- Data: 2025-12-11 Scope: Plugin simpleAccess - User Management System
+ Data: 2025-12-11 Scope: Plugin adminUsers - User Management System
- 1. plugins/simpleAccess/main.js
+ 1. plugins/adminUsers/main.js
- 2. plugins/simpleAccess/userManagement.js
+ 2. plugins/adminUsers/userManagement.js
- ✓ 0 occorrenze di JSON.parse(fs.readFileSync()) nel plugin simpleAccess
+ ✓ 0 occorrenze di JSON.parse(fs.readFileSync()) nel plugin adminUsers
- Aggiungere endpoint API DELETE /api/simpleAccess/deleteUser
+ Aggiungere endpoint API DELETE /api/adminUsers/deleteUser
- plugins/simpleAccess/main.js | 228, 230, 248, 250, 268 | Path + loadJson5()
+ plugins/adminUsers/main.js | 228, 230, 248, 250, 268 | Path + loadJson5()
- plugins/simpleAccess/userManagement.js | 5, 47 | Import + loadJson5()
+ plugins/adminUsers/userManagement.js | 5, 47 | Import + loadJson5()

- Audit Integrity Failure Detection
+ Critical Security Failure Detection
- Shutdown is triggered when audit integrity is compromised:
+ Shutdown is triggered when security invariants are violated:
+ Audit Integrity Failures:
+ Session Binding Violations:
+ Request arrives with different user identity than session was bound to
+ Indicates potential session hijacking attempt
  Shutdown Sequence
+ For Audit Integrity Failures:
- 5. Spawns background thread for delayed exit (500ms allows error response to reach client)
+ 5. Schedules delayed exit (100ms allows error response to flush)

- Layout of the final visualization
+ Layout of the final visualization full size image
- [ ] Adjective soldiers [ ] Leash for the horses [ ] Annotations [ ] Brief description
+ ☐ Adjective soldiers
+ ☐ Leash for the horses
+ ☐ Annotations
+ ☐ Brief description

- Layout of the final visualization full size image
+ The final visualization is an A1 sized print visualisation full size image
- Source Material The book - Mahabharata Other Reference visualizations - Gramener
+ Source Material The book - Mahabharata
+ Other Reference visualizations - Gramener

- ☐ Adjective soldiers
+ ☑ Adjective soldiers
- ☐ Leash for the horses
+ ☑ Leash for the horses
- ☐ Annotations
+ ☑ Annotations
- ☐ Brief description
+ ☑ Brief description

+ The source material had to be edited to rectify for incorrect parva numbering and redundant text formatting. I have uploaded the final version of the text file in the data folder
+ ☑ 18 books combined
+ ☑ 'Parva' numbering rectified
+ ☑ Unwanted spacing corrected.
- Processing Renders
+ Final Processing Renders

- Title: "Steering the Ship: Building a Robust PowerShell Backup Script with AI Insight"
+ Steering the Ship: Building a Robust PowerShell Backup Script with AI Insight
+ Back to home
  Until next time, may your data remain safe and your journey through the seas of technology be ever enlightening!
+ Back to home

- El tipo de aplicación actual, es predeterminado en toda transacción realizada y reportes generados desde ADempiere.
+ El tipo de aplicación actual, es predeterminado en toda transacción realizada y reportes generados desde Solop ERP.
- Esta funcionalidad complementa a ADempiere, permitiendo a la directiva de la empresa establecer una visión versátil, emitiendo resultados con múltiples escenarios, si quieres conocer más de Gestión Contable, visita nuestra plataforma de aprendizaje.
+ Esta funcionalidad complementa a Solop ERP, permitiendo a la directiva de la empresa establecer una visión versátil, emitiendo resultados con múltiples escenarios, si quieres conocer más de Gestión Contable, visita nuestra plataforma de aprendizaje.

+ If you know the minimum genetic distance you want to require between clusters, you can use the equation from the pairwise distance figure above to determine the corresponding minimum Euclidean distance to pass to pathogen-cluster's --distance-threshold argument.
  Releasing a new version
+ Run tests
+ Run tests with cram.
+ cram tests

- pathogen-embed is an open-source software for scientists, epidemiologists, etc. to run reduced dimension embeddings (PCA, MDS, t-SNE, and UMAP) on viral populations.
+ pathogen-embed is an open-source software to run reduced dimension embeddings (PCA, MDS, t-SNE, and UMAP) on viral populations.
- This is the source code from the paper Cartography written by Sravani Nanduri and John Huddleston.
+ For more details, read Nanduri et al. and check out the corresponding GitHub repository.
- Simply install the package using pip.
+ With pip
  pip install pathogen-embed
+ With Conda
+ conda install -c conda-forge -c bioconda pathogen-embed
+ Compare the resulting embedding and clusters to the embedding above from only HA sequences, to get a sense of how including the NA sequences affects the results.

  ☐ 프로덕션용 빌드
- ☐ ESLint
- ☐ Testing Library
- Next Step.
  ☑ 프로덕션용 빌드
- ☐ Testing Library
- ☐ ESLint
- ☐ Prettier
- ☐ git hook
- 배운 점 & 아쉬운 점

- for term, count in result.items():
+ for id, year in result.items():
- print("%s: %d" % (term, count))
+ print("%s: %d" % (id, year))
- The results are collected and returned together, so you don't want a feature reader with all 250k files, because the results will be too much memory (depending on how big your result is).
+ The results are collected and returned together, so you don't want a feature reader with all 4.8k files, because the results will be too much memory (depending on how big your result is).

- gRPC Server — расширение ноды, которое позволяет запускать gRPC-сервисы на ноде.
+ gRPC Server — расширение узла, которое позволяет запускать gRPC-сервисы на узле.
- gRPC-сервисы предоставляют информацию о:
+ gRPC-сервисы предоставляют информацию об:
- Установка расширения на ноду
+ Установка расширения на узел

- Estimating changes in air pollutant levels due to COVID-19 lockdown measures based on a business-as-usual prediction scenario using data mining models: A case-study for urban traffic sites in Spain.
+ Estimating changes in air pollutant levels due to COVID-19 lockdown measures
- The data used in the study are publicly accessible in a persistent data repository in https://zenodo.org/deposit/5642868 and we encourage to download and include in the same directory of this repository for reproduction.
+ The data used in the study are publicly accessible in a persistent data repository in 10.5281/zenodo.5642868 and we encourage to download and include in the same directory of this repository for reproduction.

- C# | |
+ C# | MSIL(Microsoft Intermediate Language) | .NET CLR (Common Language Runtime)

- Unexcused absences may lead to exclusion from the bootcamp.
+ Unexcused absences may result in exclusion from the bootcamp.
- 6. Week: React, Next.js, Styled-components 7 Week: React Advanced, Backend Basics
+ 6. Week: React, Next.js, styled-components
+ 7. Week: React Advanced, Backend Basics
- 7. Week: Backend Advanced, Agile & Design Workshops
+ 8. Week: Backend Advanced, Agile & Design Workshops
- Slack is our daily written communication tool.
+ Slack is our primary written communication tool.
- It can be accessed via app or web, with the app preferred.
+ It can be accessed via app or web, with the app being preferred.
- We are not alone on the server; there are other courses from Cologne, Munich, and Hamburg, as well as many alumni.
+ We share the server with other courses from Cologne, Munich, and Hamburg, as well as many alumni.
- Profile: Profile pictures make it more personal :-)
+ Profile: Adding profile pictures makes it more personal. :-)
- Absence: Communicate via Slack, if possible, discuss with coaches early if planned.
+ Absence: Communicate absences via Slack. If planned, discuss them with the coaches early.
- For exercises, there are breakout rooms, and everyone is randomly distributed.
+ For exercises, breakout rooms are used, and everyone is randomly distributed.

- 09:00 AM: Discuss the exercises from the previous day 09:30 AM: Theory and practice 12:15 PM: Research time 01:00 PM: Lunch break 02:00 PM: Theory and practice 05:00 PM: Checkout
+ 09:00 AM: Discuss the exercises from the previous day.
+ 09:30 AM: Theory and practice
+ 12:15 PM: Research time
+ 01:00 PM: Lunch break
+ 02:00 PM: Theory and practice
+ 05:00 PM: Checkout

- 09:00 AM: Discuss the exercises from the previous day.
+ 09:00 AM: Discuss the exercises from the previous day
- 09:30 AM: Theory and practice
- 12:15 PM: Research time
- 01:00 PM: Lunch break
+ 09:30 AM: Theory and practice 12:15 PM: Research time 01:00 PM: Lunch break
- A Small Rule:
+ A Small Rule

Exercise aim – In the material above, tally each line where "horses" appears, and respond with only the tally.

Answer to this task – 4